* _What to produce_
Find the number of lines containing the string "Rockstud" in the data. Answer with the number by itself.

Revision comparison data
******************************

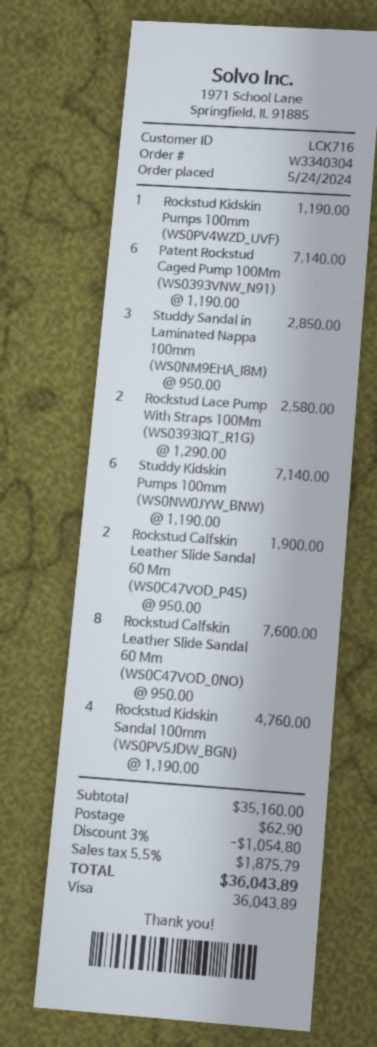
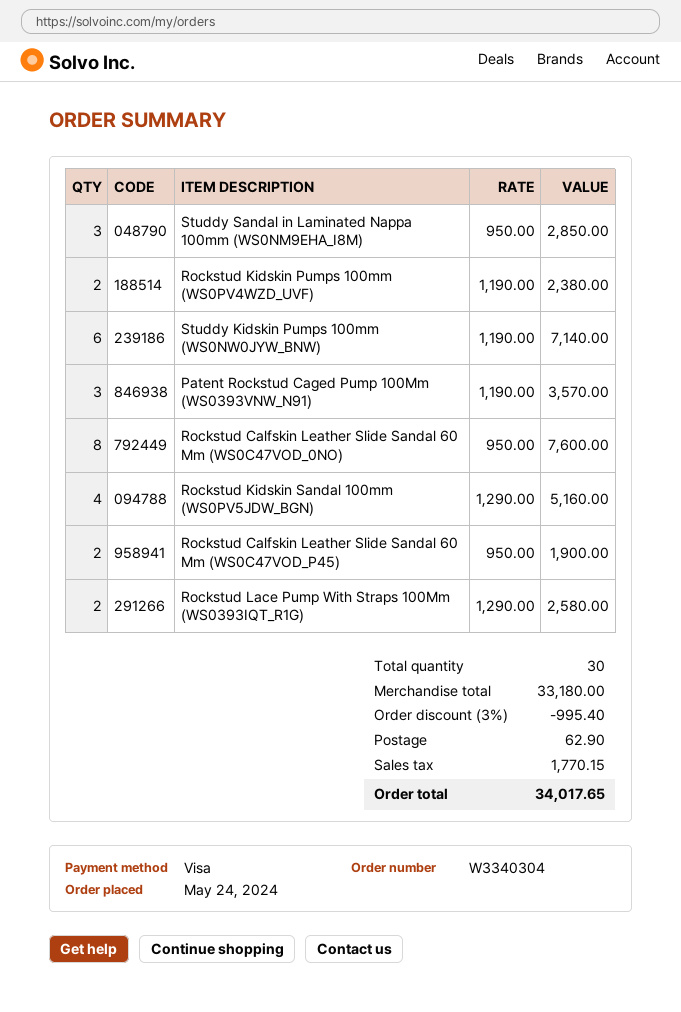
Rockstud Kidskin Pumps 100mm (WS0PV4WZD_UVF): 1 x 1190.00 = 1190.00 -> 2 x 1190.00 = 2380.00
Patent Rockstud Caged Pump 100Mm (WS0393VNW_N91): 6 x 1190.00 = 7140.00 -> 3 x 1190.00 = 3570.00
Rockstud Kidskin Sandal 100mm (WS0PV5JDW_BGN): 4 x 1190.00 = 4760.00 -> 4 x 1290.00 = 5160.00
subtotal: 35160.00 -> 33180.00
discount: 3% = 1054.80 -> 3% = 995.40
tax: 1875.79 -> 1770.15
total: 36043.89 -> 34017.65

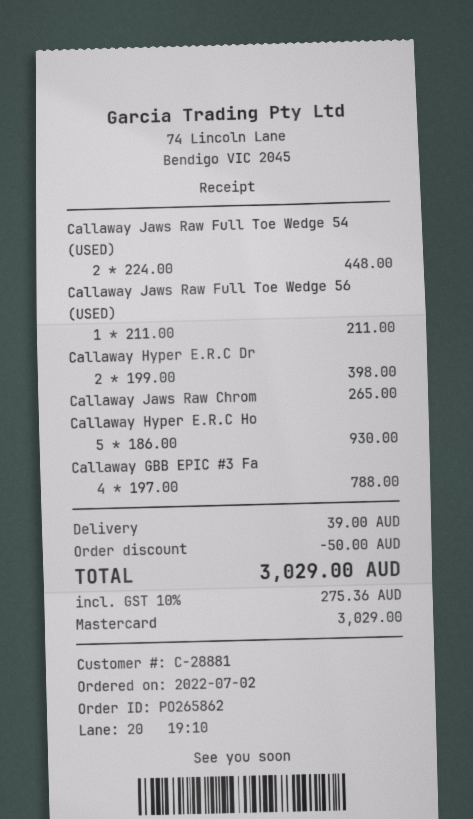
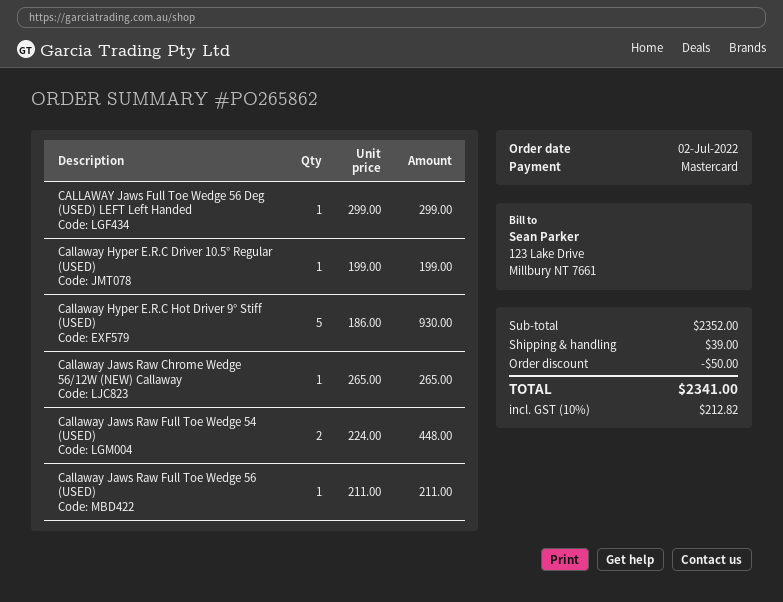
Callaway Hyper E.R.C Dr: 2 x 199.00 = 398.00 -> 1 x 199.00 = 199.00
Callaway GBB EPIC #3 Fa: 4 x 197.00 = 788.00 -> none
CALLAWAY Jaws Full Toe Wedge 56 Deg (USED) LEFT Left Handed: none -> 1 x 299.00 = 299.00
tax: 10% = 275.36 -> 10% = 212.82
total: 3029.00 -> 2341.00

******************************

* _Solution_
3